The accuracy of the memorandum has been questioned, as the minutes were drawn up five days after the event by Hossbach from memory. Also, Hitler did not review the minutes of the meeting; instead he insisted, as he commonly did, that he was too busy to bother with such small details. British historian A. J. P. Taylor contended that the manuscript that was used by the prosecution in the Nuremberg Trials appears to be a shortened version of the original, as it had passed through the United States Army before the trial. Taylor drew attention to one thing that the memorandum can be used to prove: "Goering, Raeder and Neurath had sat by and approved of Hitler's aggressive plans." However, that did not necessarily mean that Hitler laid down his plans for the domination of Europe, as there was no active decision to start a war made in the memorandum, only a decision about when war would be practical. However, Hitler mentioned his wish for increased armaments.

Taylor attempted to discredit the document by using the fact that the future annexations described in the 'contingencies' were unlike those that occurred in 1939. However, opposing historians, such as Hugh Trevor-Roper, have pointed out that the memorandum still demonstrated an intention to add Austria, Czechoslovakia, Lithuania, and Poland to the Reich. Taylor also argued that the purpose of the meeting was most likely a piece of internal politics, and he pointed out that Hitler could have been trying to encourage and convince conservative military and financial experts of the need to continue with the rearmament programme, as well as to isolate Reich Minister of Economics and President of the Reichsbank, Hjalmar Schacht, and to release more funding for rearmament. In fact, Schacht soon resigned in protest of the preeminence of rearmament in Nazi economics. Contending historians have also pointed out that rearmament is an integral part of a preparation for conflict. In response, Taylor argued that Hitler's policy was a bluff (he wished to rearm Germany to frighten and intimidate other states) to allow him to achieve his foreign policy goals without going to war.

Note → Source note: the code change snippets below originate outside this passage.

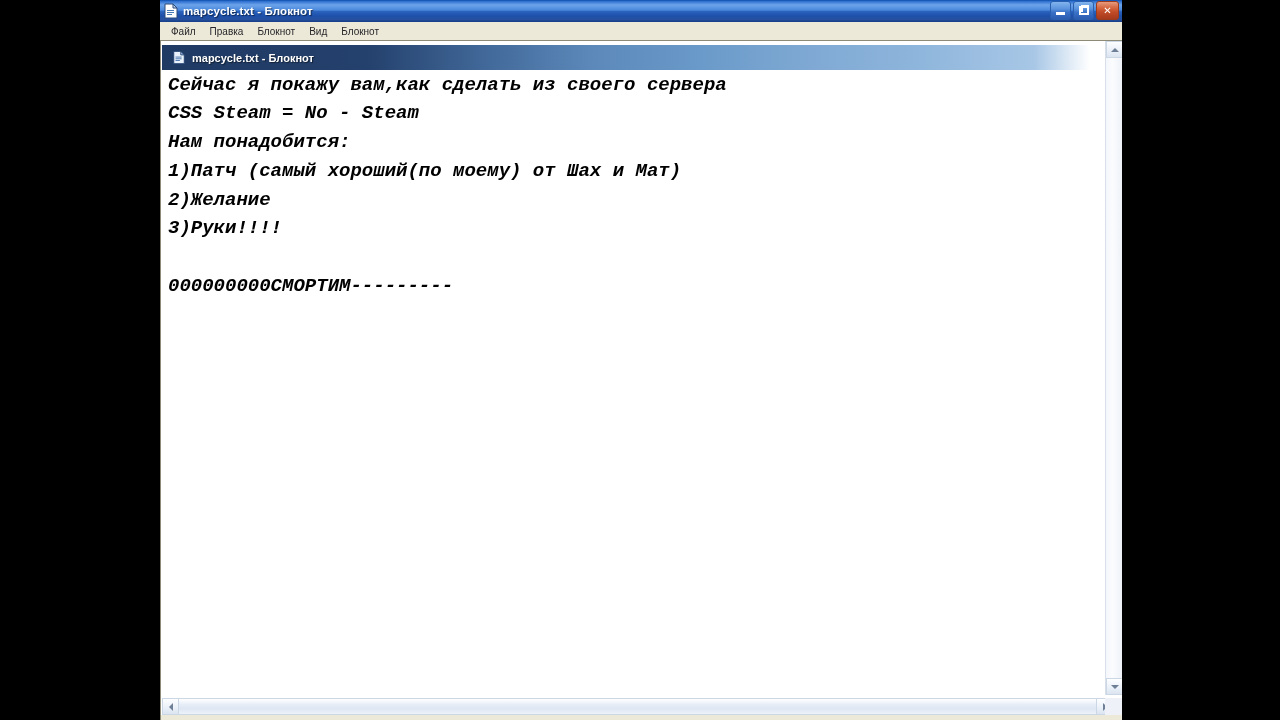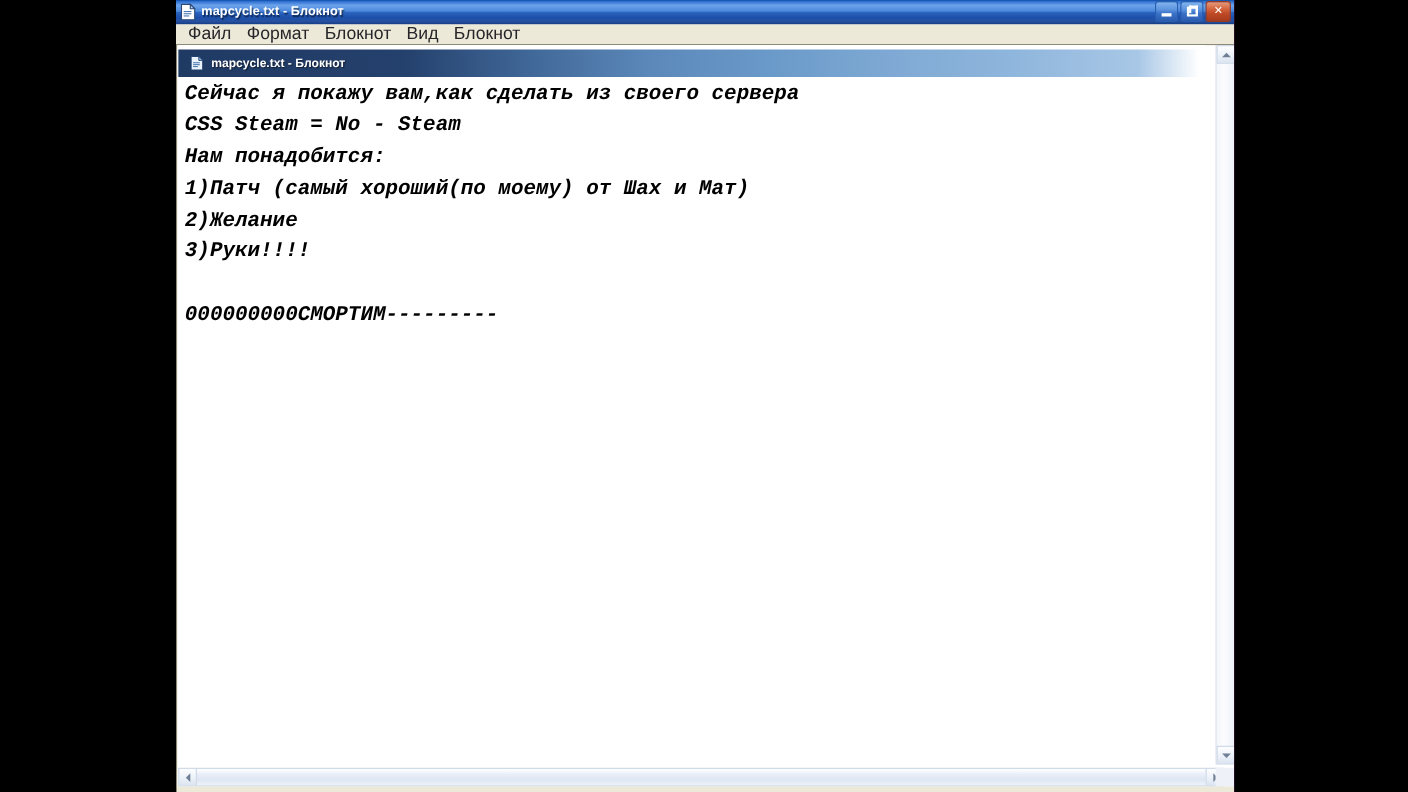--- a/index.html
+++ b/index.html
@@ -140,7 +140,7 @@
     box-sizing: border-box;
   }
   .menu-item {
-    font-size: 16px;
+    font-size: 10px;
     color: #26262a;
     padding: 2px 7px 2px 7px;
     white-space: nowrap;

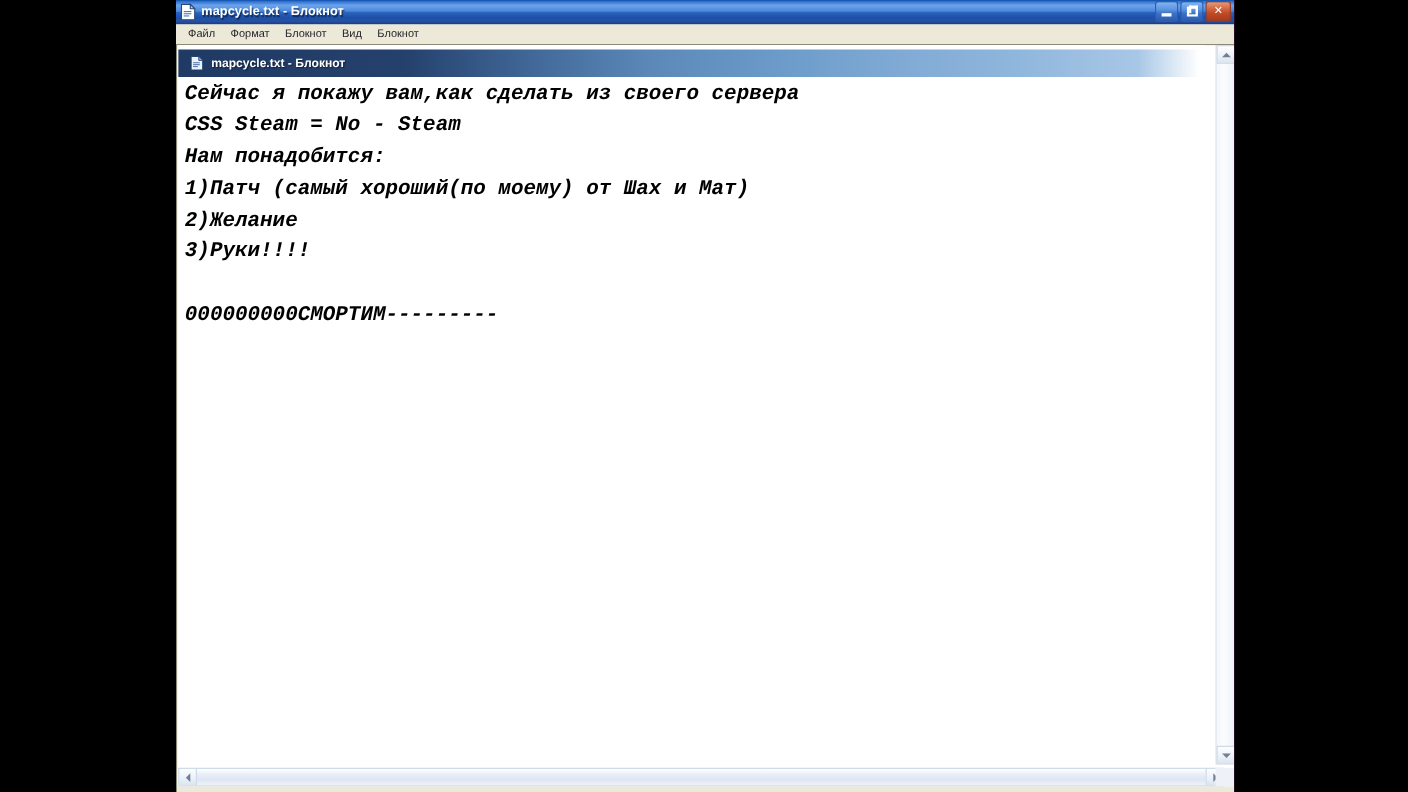--- a/index.html
+++ b/index.html
@@ -336,7 +336,7 @@
 
     <div id="menubar">
       <div class="menu-item">Файл</div>
-      <div class="menu-item">Формат</div>
+      <div class="menu-item">Правка</div>
       <div class="menu-item">Блокнот</div>
       <div class="menu-item">Вид</div>
       <div class="menu-item">Блокнот</div>

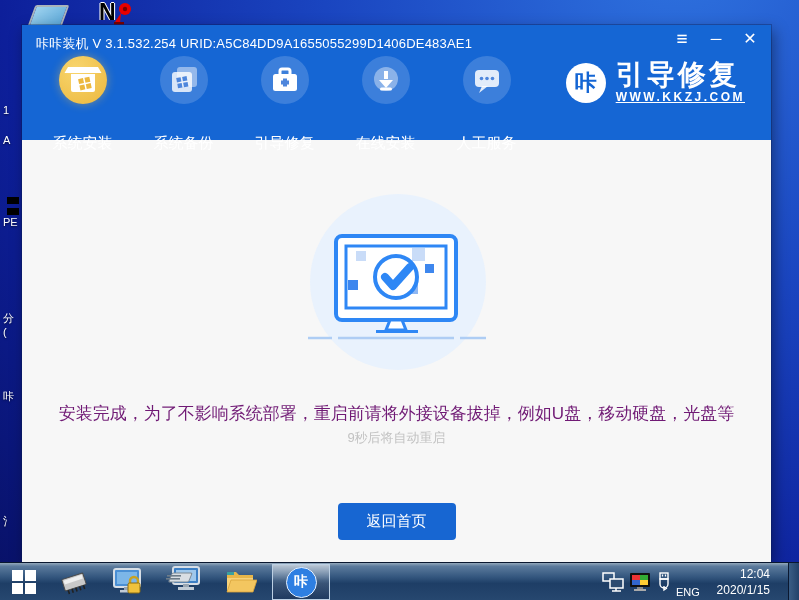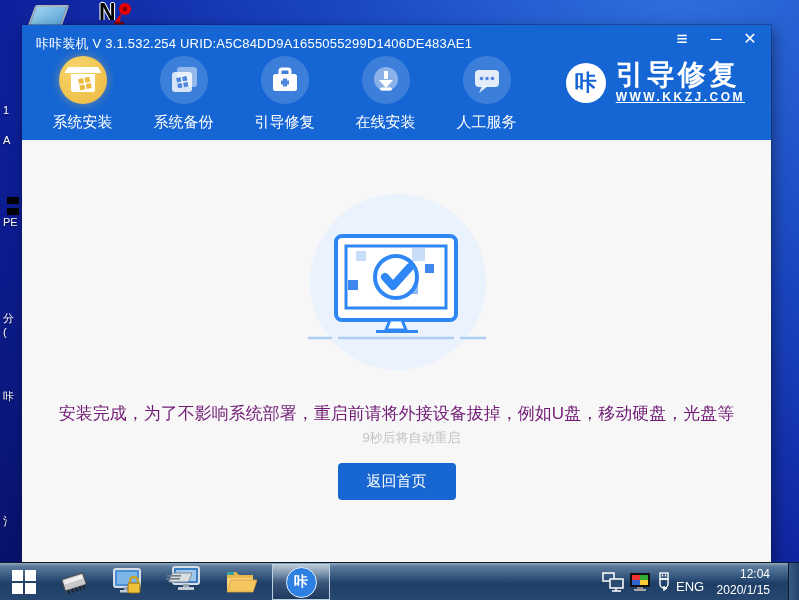--- a/index.html
+++ b/index.html
@@ -31,7 +31,7 @@
   .ctrl-close{font-size:16px;}
   
   .nav{position:absolute;left:10px;top:31px;display:flex;}
-  .nav-item{width:101px;display:flex;flex-direction:column;align-items:center;cursor:pointer;}
+  .nav-item{width:101px;display:flex;flex-direction:column;align-items:center;cursor:pointer;gap:21px;}
   .nav-circle{width:48px;height:48px;border-radius:50%;display:flex;align-items:center;justify-content:center;
     background:rgba(255,255,255,.17);}
   .nav-item.active .nav-circle{background:radial-gradient(circle at 35% 28%, #f8d56d, #ecb83e);

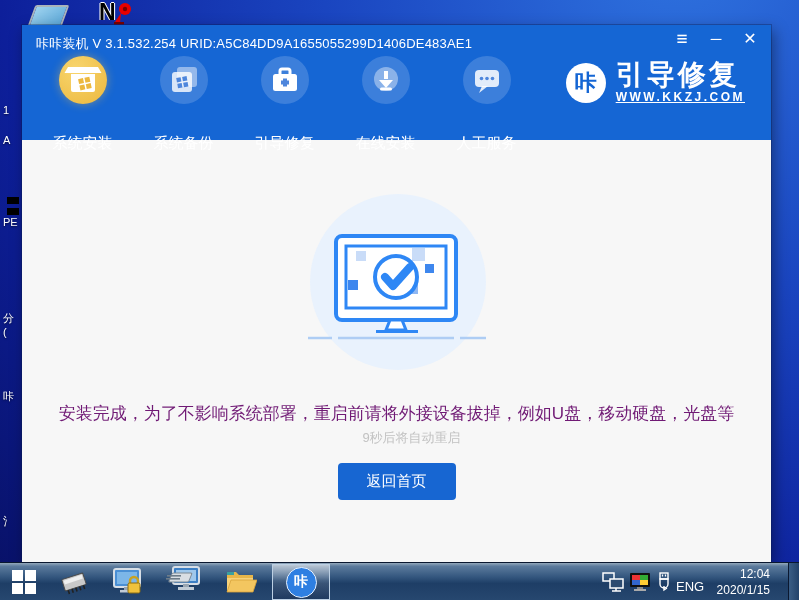--- a/index.html
+++ b/index.html
@@ -47,7 +47,7 @@
   .bg-circle{position:absolute;left:288px;top:169px;width:176px;height:176px;border-radius:50%;background:#e9f2fd;}
   .monitor-svg{position:absolute;left:284px;top:207px;}
   .msg{position:absolute;top:377px;left:0;width:100%;text-align:center;color:#701a75;font-size:17px;}
-  .countdown{position:absolute;top:404px;left:15px;width:100%;text-align:center;color:#c2c2c2;font-size:13px;}
+  .countdown{position:absolute;top:404px;left:0;width:100%;text-align:center;color:#c2c2c2;font-size:13px;}
   .btns{position:absolute;top:438px;left:0;width:100%;display:flex;justify-content:center;gap:46px;}
   .btn{width:118px;height:37px;background:#1766d2;color:#fff;border:none;border-radius:4px;
     font-size:15px;font-family:inherit;cursor:pointer;}

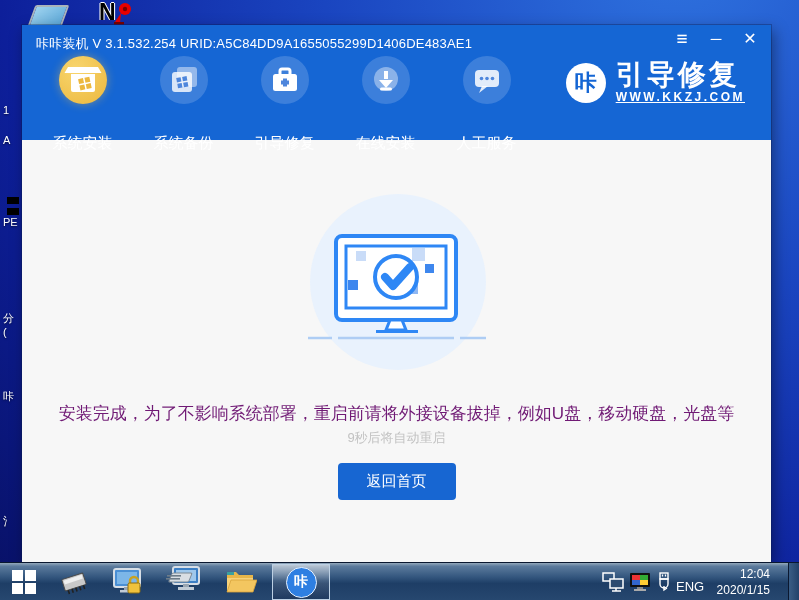--- a/index.html
+++ b/index.html
@@ -50,7 +50,7 @@
   .countdown{position:absolute;top:404px;left:0;width:100%;text-align:center;color:#c2c2c2;font-size:13px;}
   .btns{position:absolute;top:438px;left:0;width:100%;display:flex;justify-content:center;gap:46px;}
   .btn{width:118px;height:37px;background:#1766d2;color:#fff;border:none;border-radius:4px;
-    font-size:15px;font-family:inherit;cursor:pointer;}
+    font-size:15px;font-family:inherit;cursor:pointer;margin-top:40px;}
   
   .taskbar{position:absolute;left:0;bottom:0;width:799px;height:38px;
     background:linear-gradient(180deg,#93a8bb 0%,#5b7a9c 9%,#33567e 38%,#1e3e66 55%,#26476f 100%);

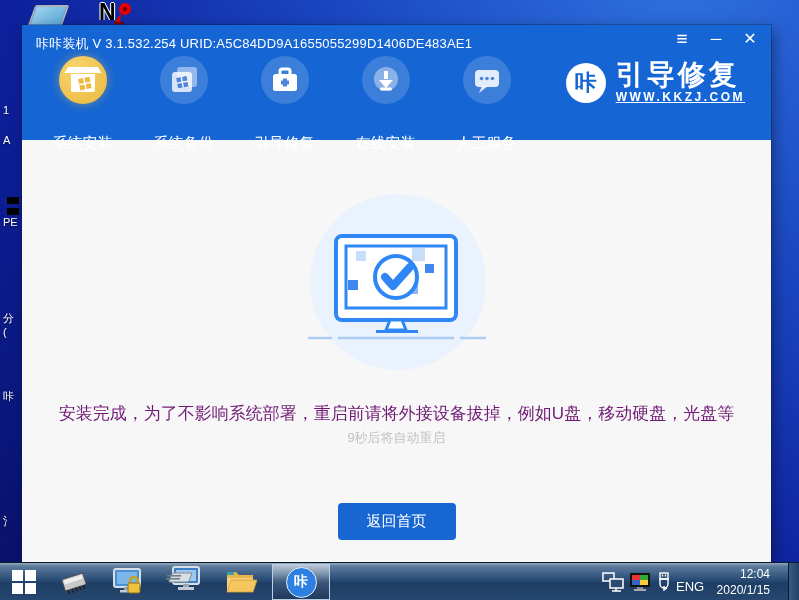--- a/index.html
+++ b/index.html
@@ -65,7 +65,7 @@
   .kaka-circle{width:29px;height:29px;border-radius:50%;background:#2e7fe2;border:1px solid #e8f2ff;
     color:#fff;font-size:14px;font-weight:bold;display:flex;align-items:center;justify-content:center;}
   .tray-item{position:absolute;top:9px;cursor:pointer;}
-  .tray-eng{position:absolute;left:676px;top:16px;color:#fff;font-size:13px;cursor:pointer;}
+  .tray-eng{position:absolute;left:676px;top:23px;color:#fff;font-size:11px;cursor:pointer;}
   .tray-clock{position:absolute;right:29px;top:3px;text-align:right;color:#fff;font-size:12px;line-height:16px;cursor:pointer;margin-left:48px;}
   .show-desktop{position:absolute;right:0;top:0;width:10px;height:37px;border-left:1px solid #0a1830;
     background:linear-gradient(90deg,#3a5d85,#22426a);cursor:pointer;}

In addition, Taylor argued that most of the 'contingencies' Hitler listed as prerequisites for war, such as an outbreak of civil war in France or the Spanish Civil War that led to a war between Italy and France in the Mediterranean Sea, did not occur. Trevor-Roper countered that criticism by arguing that Hitler expressed an intention to go to war sooner rather than later and that it was Hitler's intentions in foreign policy in late 1937, as opposed to his precise plans later in history, that really mattered.

==Intentionalist and structuralist arguments==

It is often used by intentionalist historians such as Gerhard Weinberg, Andreas Hillgruber, and Richard Overy to prove that Hitler planned to start a general European war, which became the Second World War, as part of a longtime master plan. However, functionalist historians such as Timothy Mason, Hans Mommsen, and Ian Kershaw argue that the document shows no such plans, but the memorandum was an improvised ad hoc response by Hitler to the growing crisis in the German economy in the late 1930s.

==Sources==
- Overy, Richard. "Misjudging Hitler: A. J. P. Taylor and the Third Reich", 1999.
- Taylor, A.J.P. The Origins of the Second World War, reprint 1962
- Trevor-Roper, Hugh "A. J. P. Taylor, Hitler and the War", Encounter, Volume 17, July 1961.